Agonal breathing actually creates a small amount of negative pressure in the chest, which pulls some blood back toward the heart. When combined with chest compressions, this can help maintain circulation to the brain. That’s one reason why people who gasp during cardiac arrest have significantly better outcomes. In a large study published in Circulation, 28% of cardiac arrest patients who gasped survived to hospital discharge, compared to only 8% of those who did not gasp. Among those who received bystander CPR, the gap was even wider: 39% survival in gaspers versus 9% in non-gaspers.

Agonal Breathing vs. Other Abnormal Patterns

Several other breathing patterns involve irregular rhythms but have different causes and appearances. Knowing the differences can help you understand what you’re seeing.
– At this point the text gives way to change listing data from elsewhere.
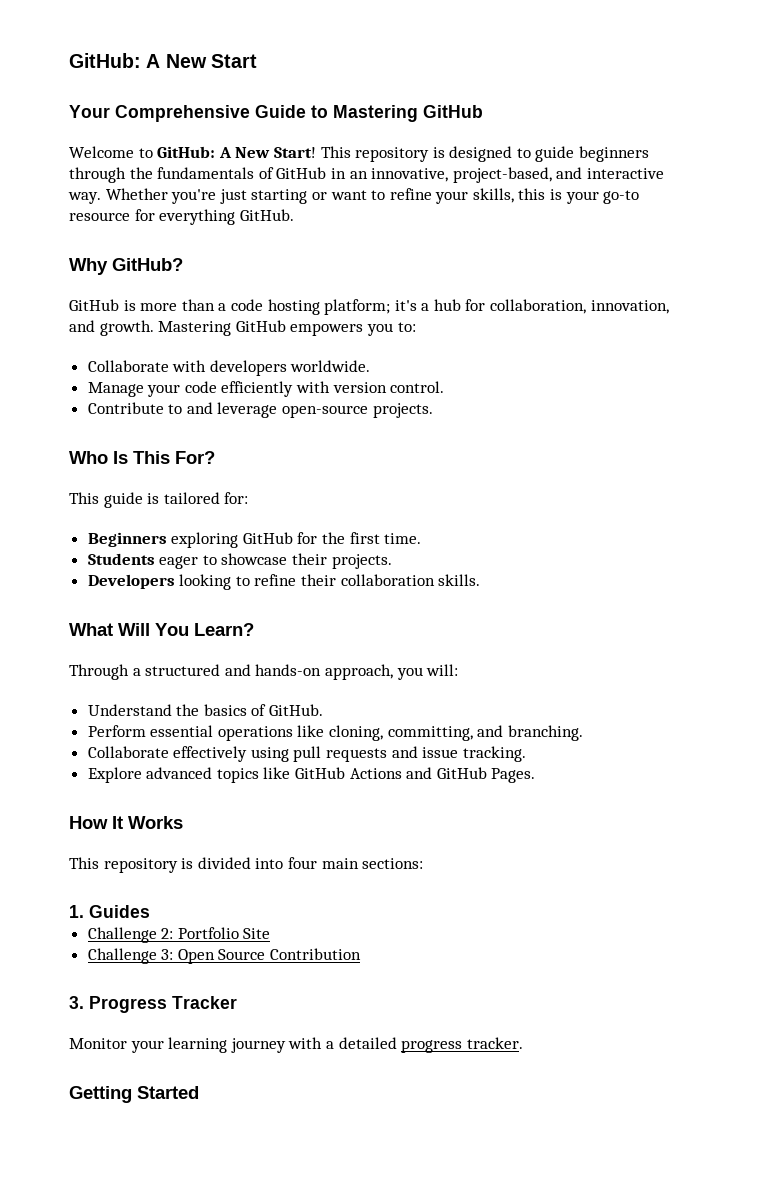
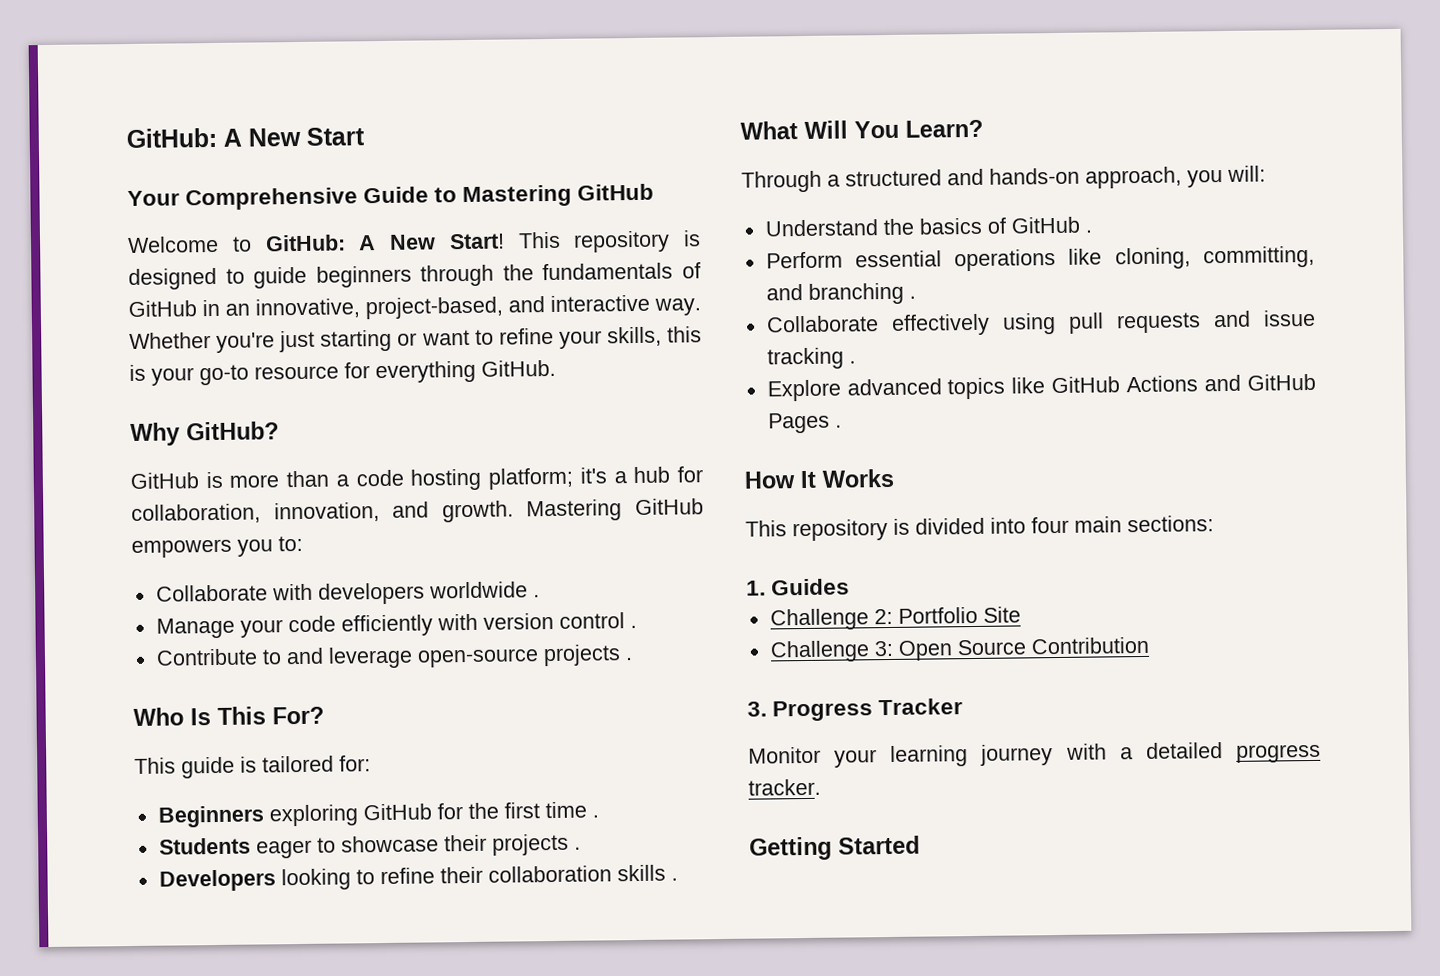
- Collaborate with developers worldwide.
+ Collaborate with developers worldwide .
- Manage your code efficiently with version control.
+ Manage your code efficiently with version control .
- Contribute to and leverage open-source projects.
+ Contribute to and leverage open-source projects .
- Beginners exploring GitHub for the first time.
+ Beginners exploring GitHub for the first time .
- Students eager to showcase their projects.
+ Students eager to showcase their projects .
- Developers looking to refine their collaboration skills.
+ Developers looking to refine their collaboration skills .
- Understand the basics of GitHub.
+ Understand the basics of GitHub .
- Perform essential operations like cloning, committing, and branching.
+ Perform essential operations like cloning, committing, and branching .
- Collaborate effectively using pull requests and issue tracking.
+ Collaborate effectively using pull requests and issue tracking .
- Explore advanced topics like GitHub Actions and GitHub Pages.
+ Explore advanced topics like GitHub Actions and GitHub Pages .

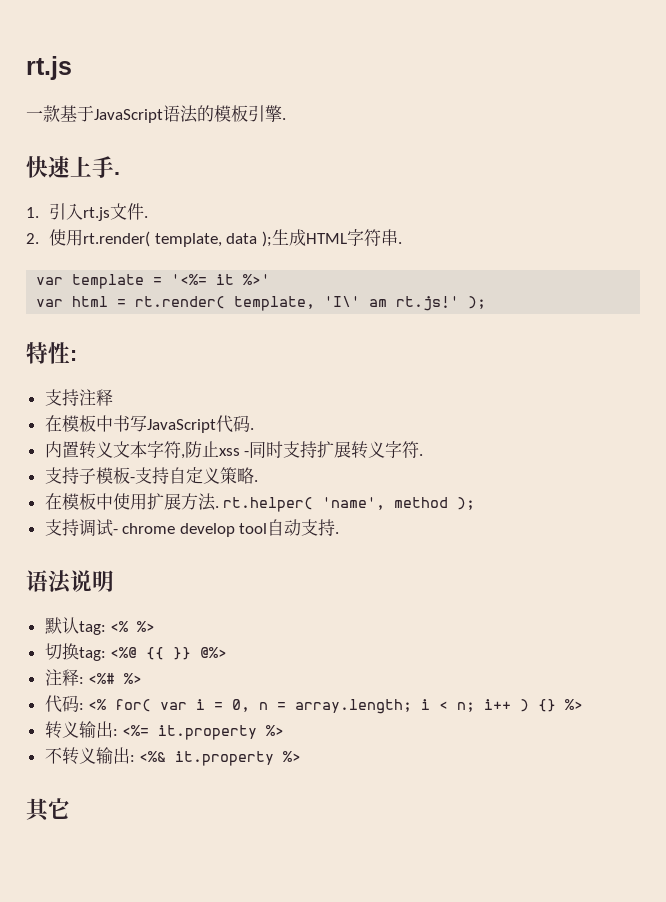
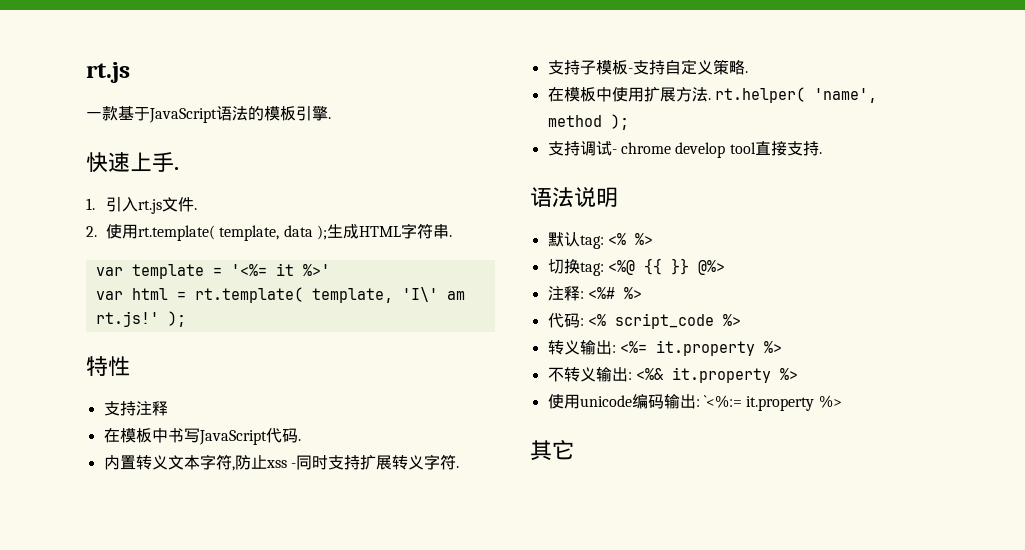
- 2.使用rt.render( template, data );生成HTML字符串.
+ 2.使用rt.template( template, data );生成HTML字符串.
- var html = rt.render( template, 'I\' am rt.js!' );
+ var html = rt.template( template, 'I\' am rt.js!' );
- 特性:
+ 特性
- 支持调试- chrome develop tool自动支持.
+ 支持调试- chrome develop tool直接支持.
- 代码: <% for( var i = 0, n = array.length; i < n; i++ ) {} %>
+ 代码: <% script_code %>
+ 使用unicode编码输出: `<%:= it.property %>

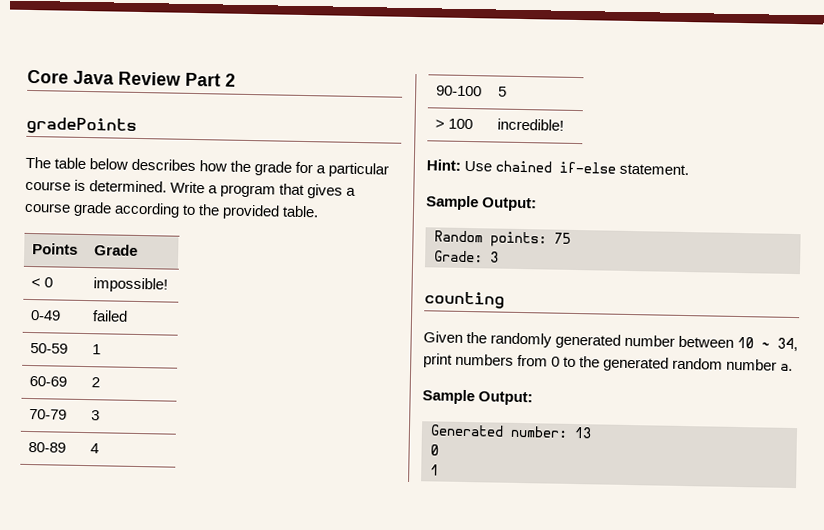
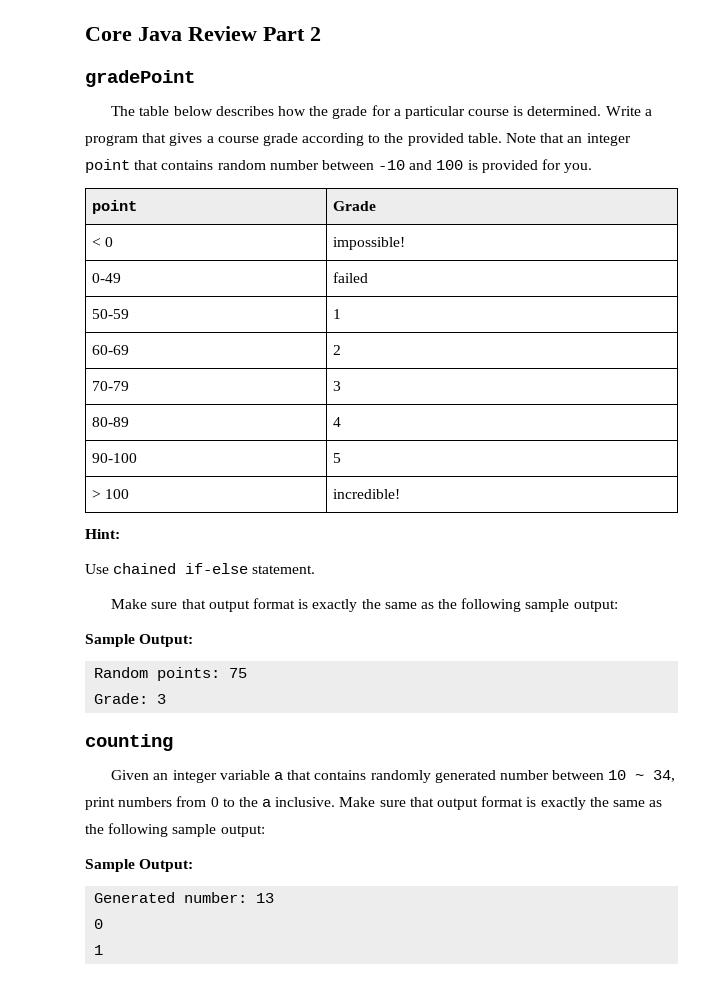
- gradePoints
+ gradePoint
- Write a program that gives a course grade according to the provided table.
- Points | Grade
+ Write a program that gives a course grade according to the provided table. Note that an integer point that contains random number between -10 and 100 is provided for you.
+ point | Grade
- Hint: Use chained if-else statement.
+ Hint:
+ Use chained if-else statement.
+ Make sure that output format is exactly the same as the following sample output:
- Given the randomly generated number between 10 ~ 34, print numbers from 0 to the generated random number a.
+ Given an integer variable a that contains randomly generated number between 10 ~ 34, print numbers from 0 to the a inclusive. Make sure that output format is exactly the same as the following sample output:

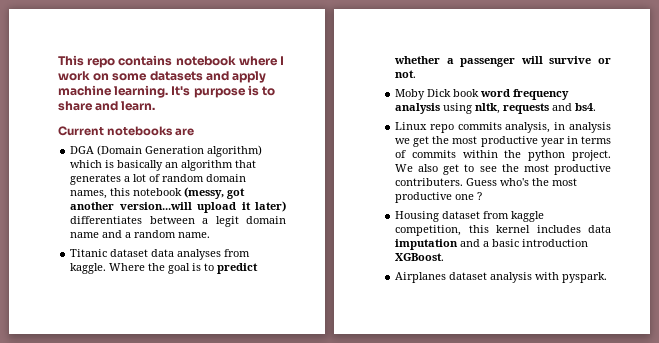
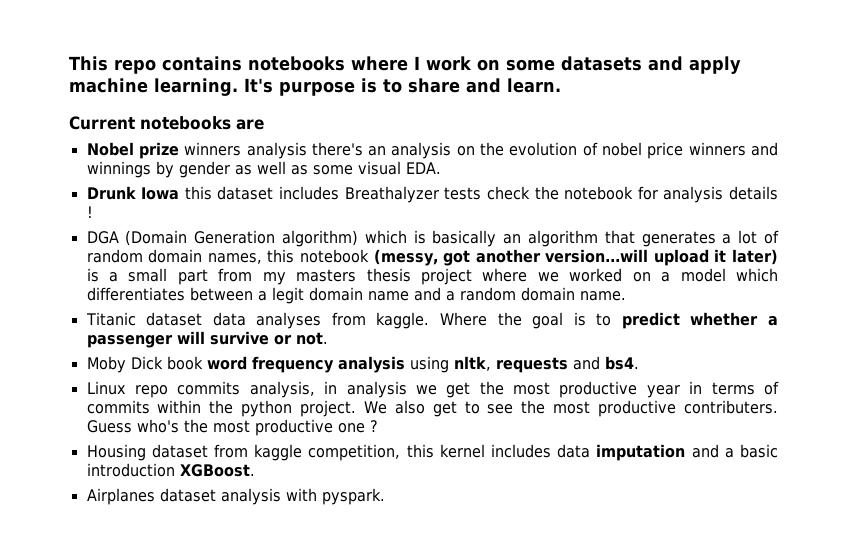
- This repo contains notebook where I work on some datasets and apply machine learning.
+ This repo contains notebooks where I work on some datasets and apply machine learning.
+ Nobel prize winners analysis there's an analysis on the evolution of nobel price winners and winnings by gender as well as some visual EDA.
+ Drunk Iowa this dataset includes Breathalyzer tests check the notebook for analysis details !
- DGA (Domain Generation algorithm) which is basically an algorithm that generates a lot of random domain names, this notebook (messy, got another version...will upload it later) differentiates between a legit domain name and a random name.
+ DGA (Domain Generation algorithm) which is basically an algorithm that generates a lot of random domain names, this notebook (messy, got another version...will upload it later) is a small part from my masters thesis project where we worked on a model which differentiates between a legit domain name and a random domain name.

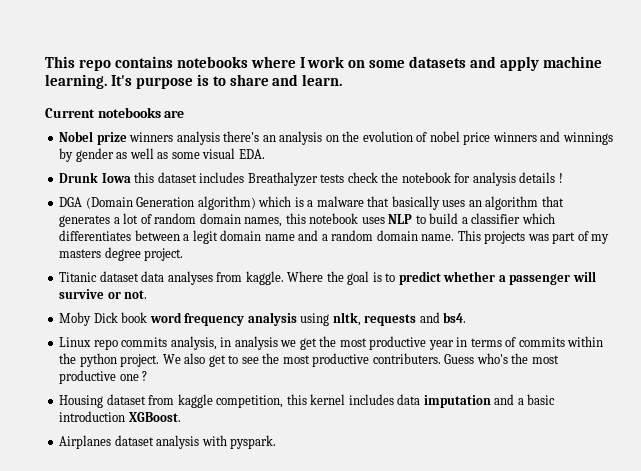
- DGA (Domain Generation algorithm) which is basically an algorithm that generates a lot of random domain names, this notebook (messy, got another version...will upload it later) is a small part from my masters thesis project where we worked on a model which differentiates between a legit domain name and a random domain name.
+ DGA (Domain Generation algorithm) which is a malware that basically uses an algorithm that generates a lot of random domain names, this notebook uses NLP to build a classifier which differentiates between a legit domain name and a random domain name. This projects was part of my masters degree project.

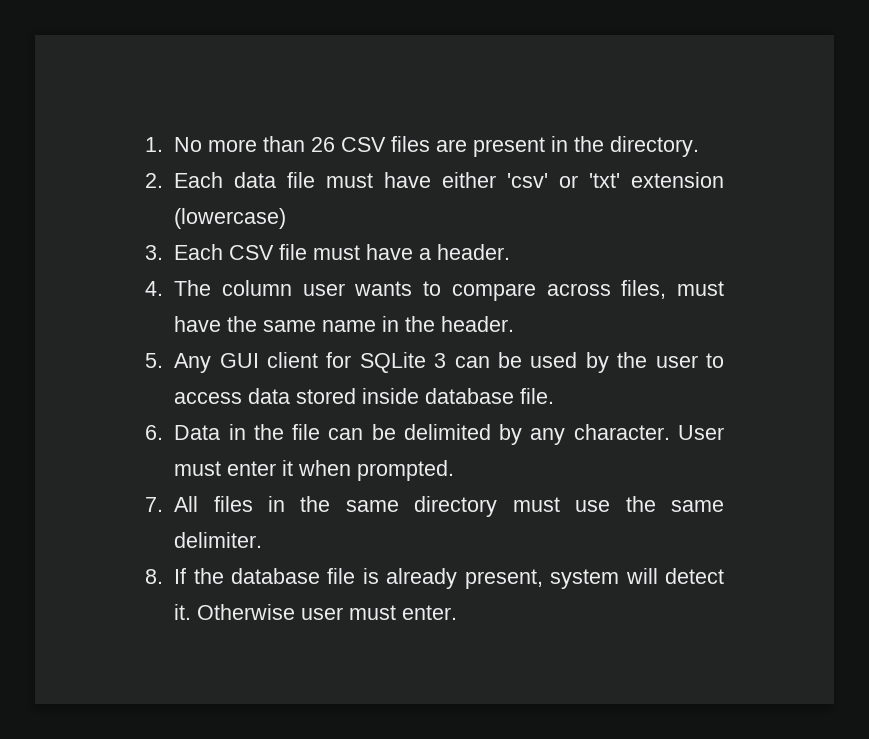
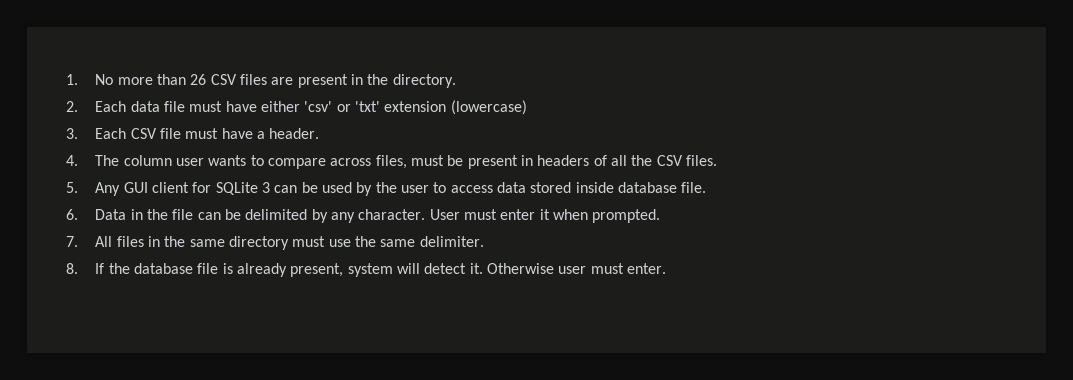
- 4. The column user wants to compare across files, must have the same name in the header.
+ 4. The column user wants to compare across files, must be present in headers of all the CSV files.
  • Cheyne-Stokes breathing follows a predictable cycle: breaths gradually get deeper, then shallower, then pause completely before the cycle repeats. It’s most associated with heart failure and occurs in patients who are conscious or semi-conscious, not in sudden collapse.
  • Biot respiration involves clusters of normal-depth breaths separated by complete pauses. It results from damage to a specific area of the brainstem called the pons, often from stroke, trauma, or opioid overdose.
  • Apneustic breathing features prolonged, gasping inhales followed by very short exhales. Like Biot breathing, it points to brainstem injury and carries a poor prognosis.

The key distinction is context. Agonal breathing happens in someone who has suddenly become unresponsive, typically from cardiac arrest. The other patterns tend to occur in people who are already hospitalized or have known neurological conditions. If you encounter someone who has collapsed and is making irregular gasping sounds, agonal breathing is the most likely explanation, and it demands immediate action.

What Agonal Breathing Tells Medical Teams

For emergency responders, the presence of agonal breathing is actually an encouraging sign. It indicates that the brainstem still has some activity, which suggests the brain hasn’t been without oxygen for too long. Agonal gasps serve as a natural indicator of preserved neurological function. Patients who continue gasping during CPR tend to have better brain outcomes than those who stop.

This is why speed matters so much. Agonal breathing is most frequent in the first moments after cardiac arrest and fades quickly. Every minute without CPR is a minute closer to the gasping stopping entirely, and with it, the window for a good neurological recovery.